When cudf.pandas is activated, import pandas (or any of its submodules) imports a proxy module, rather than “regular” pandas. This proxy module contains proxy types and proxy functions:

In [1]: %load_ext cudf.pandas

In [2]: import pandas as pd

In [3]: pd
Out[3]: <module 'pandas' (ModuleAccelerator(fast=cudf, slow=pandas))>

Operations on proxy types/functions execute on the GPU where possible and on the CPU otherwise, synchronizing under the hood as needed. This applies to pandas operations both in your code and in third-party libraries you may be using.

cudf-pandas-execution-flow

All cudf.pandas objects are a proxy to either a GPU (cuDF) or CPU (pandas) object at any given time. Attribute lookups and method calls are first attempted on the GPU (copying from CPU if necessary). If that fails, the operation is attempted on the CPU (copying from GPU if necessary).

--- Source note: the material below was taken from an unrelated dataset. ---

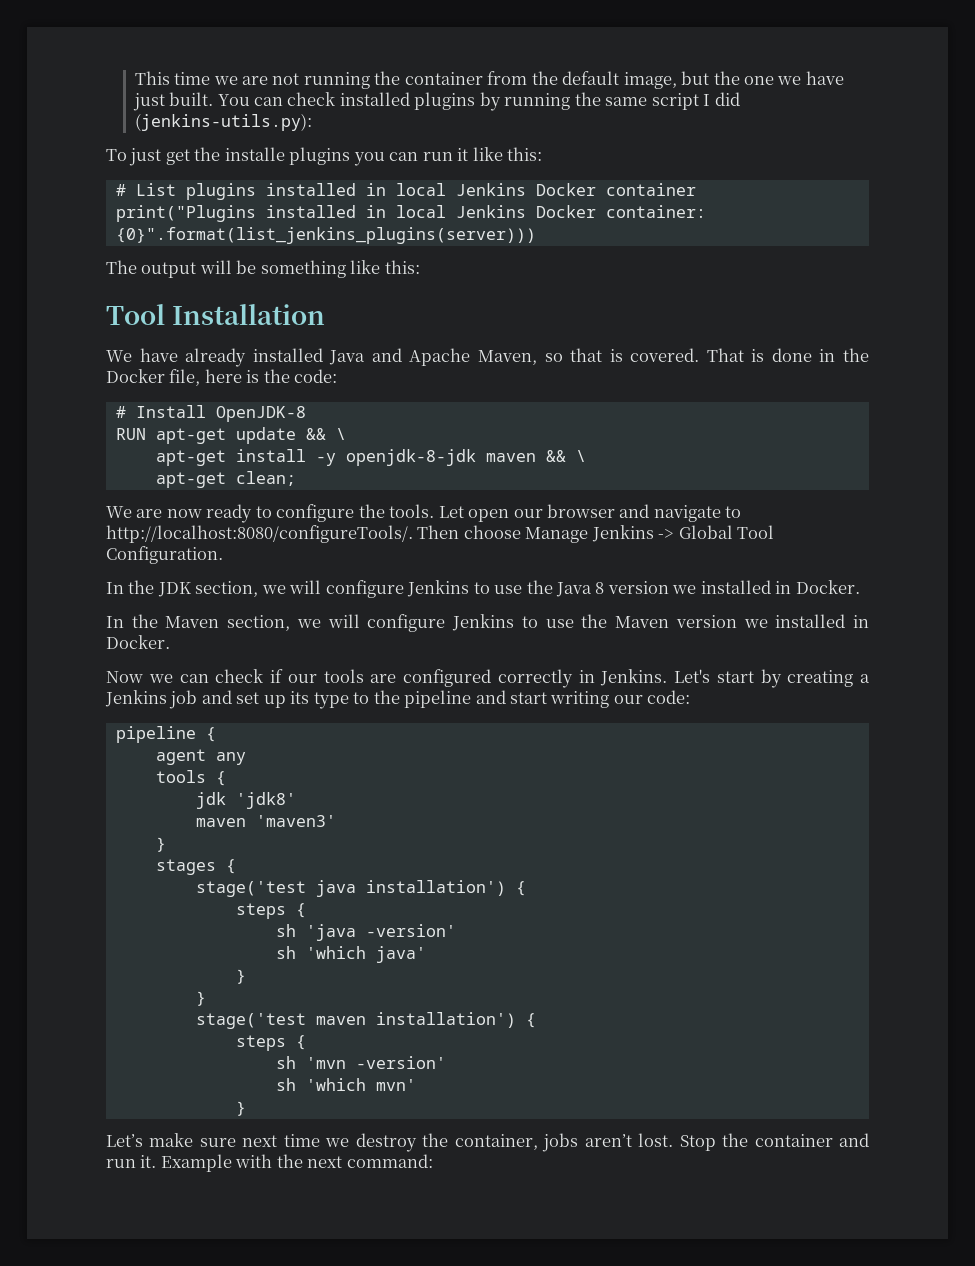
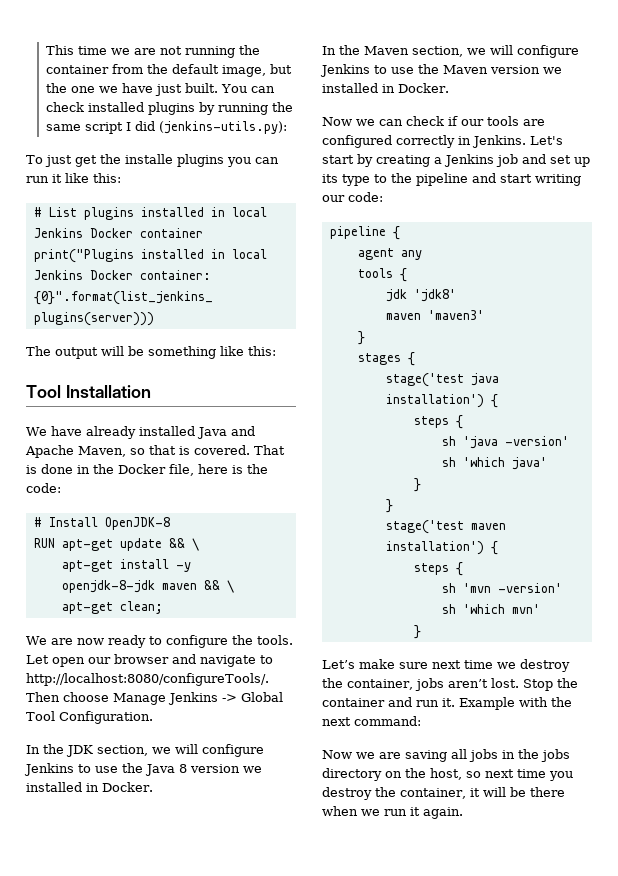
+ Now we are saving all jobs in the jobs directory on the host, so next time you destroy the container, it will be there when we run it again.

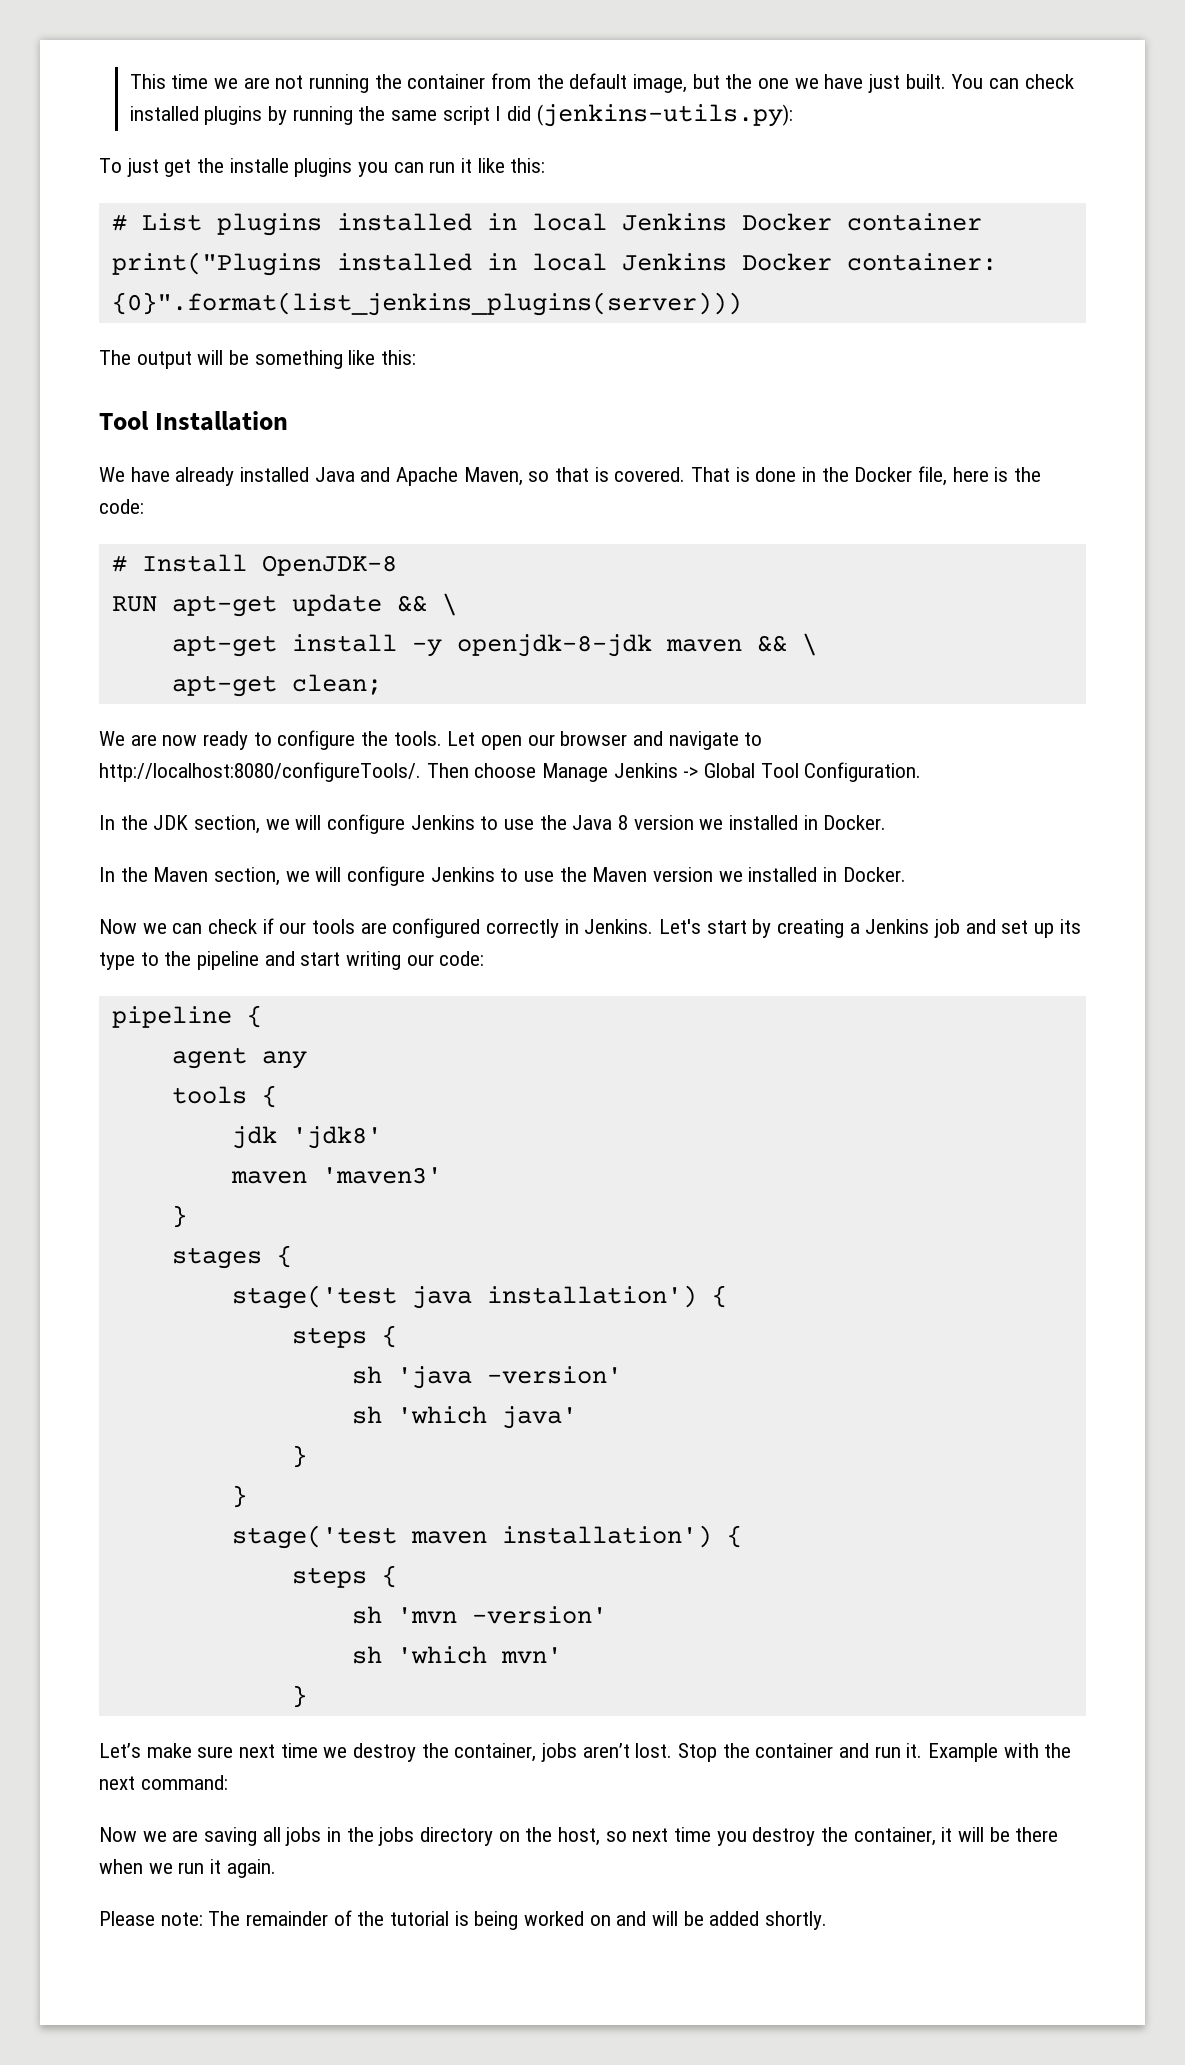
+ Please note: The remainder of the tutorial is being worked on and will be added shortly.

Additionally, cudf.pandas special cases chained method calls (for example .groupby().rolling().apply()) that can fail at any level of the chain and rewinds and replays the chain minimally to deliver the correct result. Data is automatically transferred from host to device (and vice versa) only when necessary, avoiding unnecessary device-host transfers.

When using cudf.pandas, cuDF’s pandas compatibility mode is automatically enabled, ensuring consistency with pandas-specific semantics like default sort ordering.